Мы с Виком невольно улыбаемся. Великие Стерегущие, хранители народа… Я всматриваюсь в лица обоих. Мэл выглядит слегка взволнованным, но виду не подает. Деверро же, похоже, просто-напросто вымотался. Ему явно нехорошо, но он скрывает это, переводя внимание на нас троих. И это мне так близко, так знакомо. Я чувствую, что еще можно все исправить. Более того — сейчас самое время.

— Данайя, а его вылечат? — спрашивает Вик шепотом. Я киваю. — А почему он вылечил Малкольма, а сам себя не может?

— Вик, да потому, что…

В моем горле тут же застревают невысказанные слова о регенераторе, об энергии Истока и о том, какие жертвы все мы принесли. Я понимаю: это все — не нужно. Не время сейчас говорить о том, что мы оставили. Да, мы лишились очень многого, но самое бесценное — мы пронесли с собой.

Я пронесла его… в себе.

— Адмирал, — говорю я вдруг. — Я знаю, что можно сделать. Покажите ногу.

Он с готовностью закатывает брюки на левой ноге, и я вижу плотную повязку. Колено выглядит не очень хорошо — оно все еще опухшее, и Деверро задерживает дыхание, когда я прикасаюсь к ноге. Больно, я знаю… Мои руки наполняются светом, и я, чуть сжав ладони, направляю энергию в нужное русло. Все трое — Малкольм, Аделар и Вик — следят за мной, не отводя глаз.

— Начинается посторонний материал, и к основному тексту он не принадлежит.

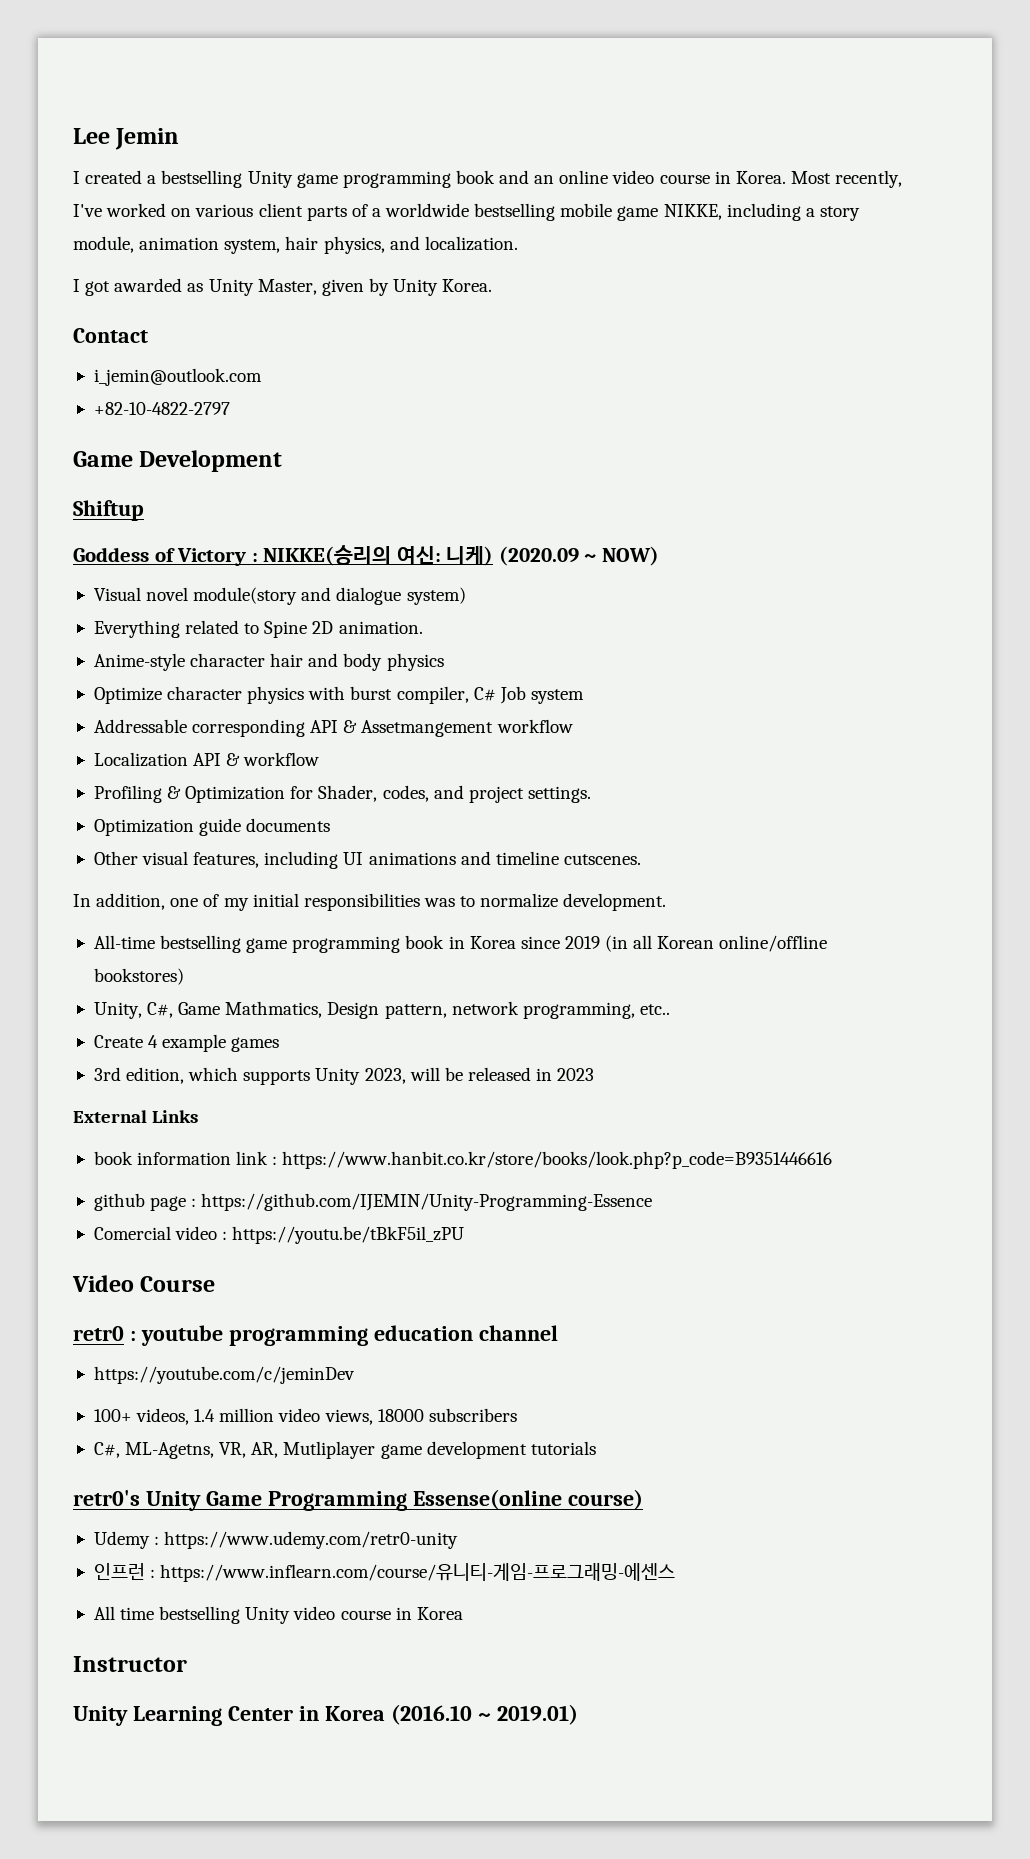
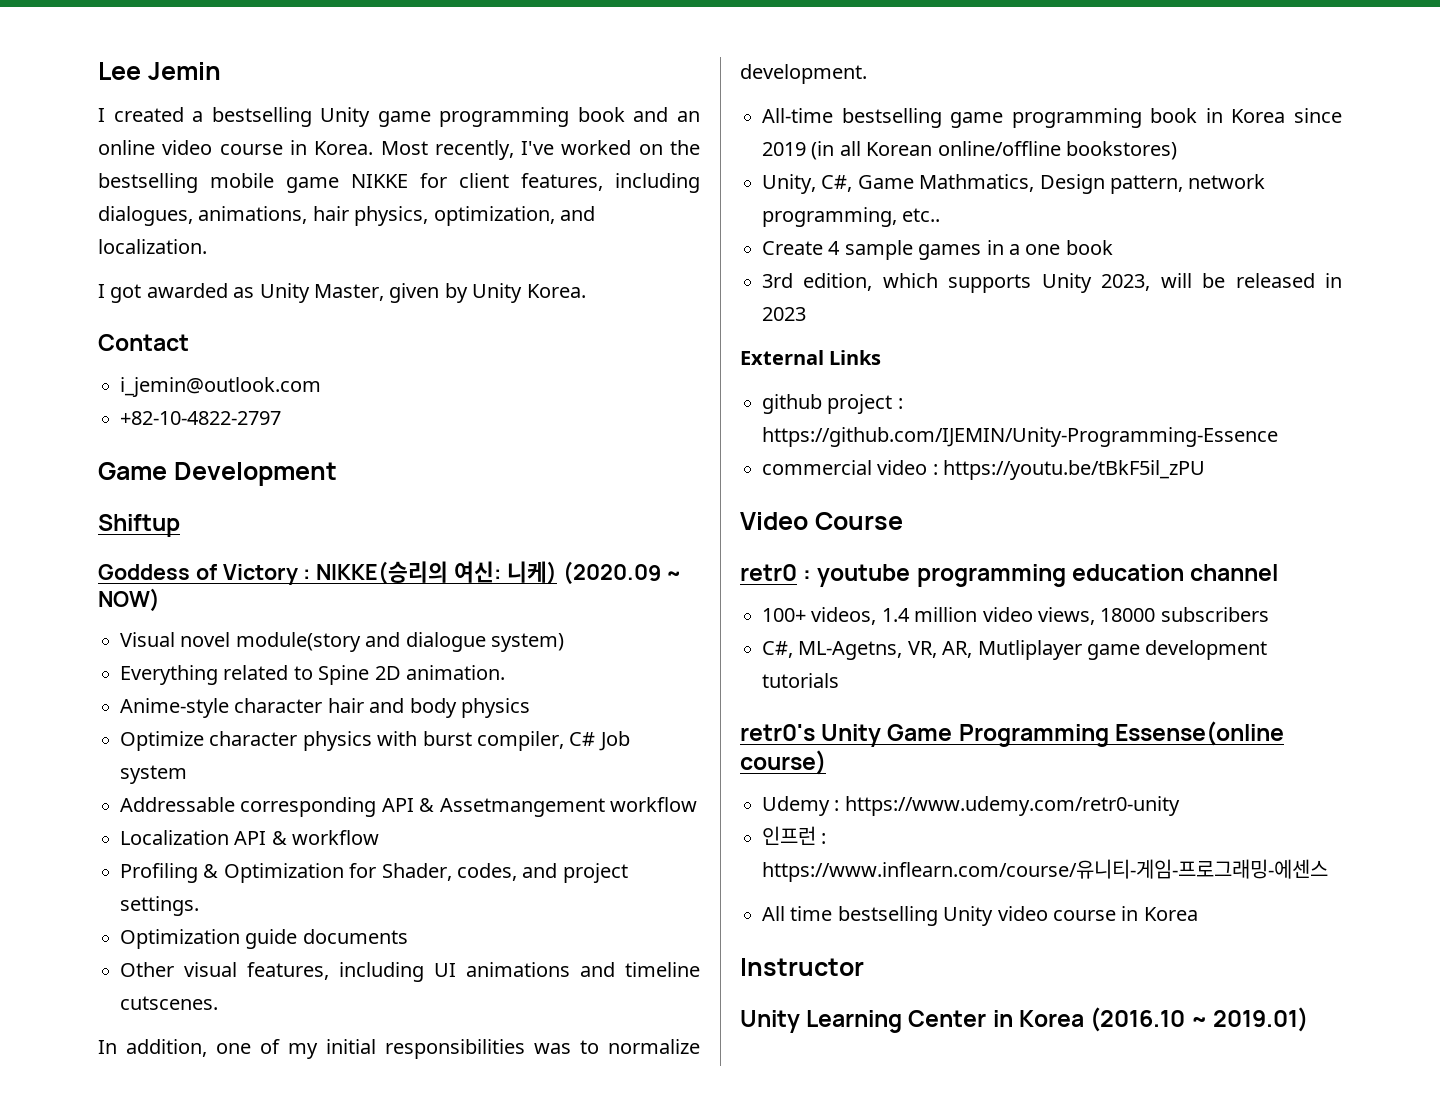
- Most recently, I've worked on various client parts of a worldwide bestselling mobile game NIKKE, including a story module, animation system, hair physics, and localization.
+ Most recently, I've worked on the bestselling mobile game NIKKE for client features, including dialogues, animations, hair physics, optimization, and localization.
- Create 4 example games
+ Create 4 sample games in a one book
- book information link : https://www.hanbit.co.kr/store/books/look.php?p_code=B9351446616
- github page : https://github.com/IJEMIN/Unity-Programming-Essence
+ github project : https://github.com/IJEMIN/Unity-Programming-Essence
- Comercial video : https://youtu.be/tBkF5il_zPU
+ commercial video : https://youtu.be/tBkF5il_zPU
- https://youtube.com/c/jeminDev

— Новый регенератор у народа будет нескоро, — говорю я, глядя на свои руки. — Но есть мы. Я, Иокаста, Зодчая и нам подобные. Энергии Истока внутри нас не хватит, чтобы вылечить кого-то, срастить кости или избавить от яда. Но подлечить ушиб, ожог или рану… — Я слушаю, как выравнивается дыхание Деверро. — Все в порядке, адмирал. Больше не будет больно. Никому из нас.

Свет постепенно гаснет, и я убираю ладони. Гаснут отблески на стенах. Но блеск в глазах двух Стерегущих больше не исчезнет никогда.

— Можно встать? — спрашивает Аделар чуть неуверенно.

— Попробуйте, — улыбаюсь я.

Мэл берет его за одну руку, я — за другую, и вдвоем мы помогаем ему подняться. Адмирал встает, держась за нас, и осторожно опирается на больную ногу. Вик подскакивает сзади и хватает меня за ту же руку, в которой я держу ладонь Деверро. Я украдкой улыбаюсь ему. Мой мальчик. Он ведь тоже важен. Равно как и все мы. Мы пришли к этому знанию все вместе.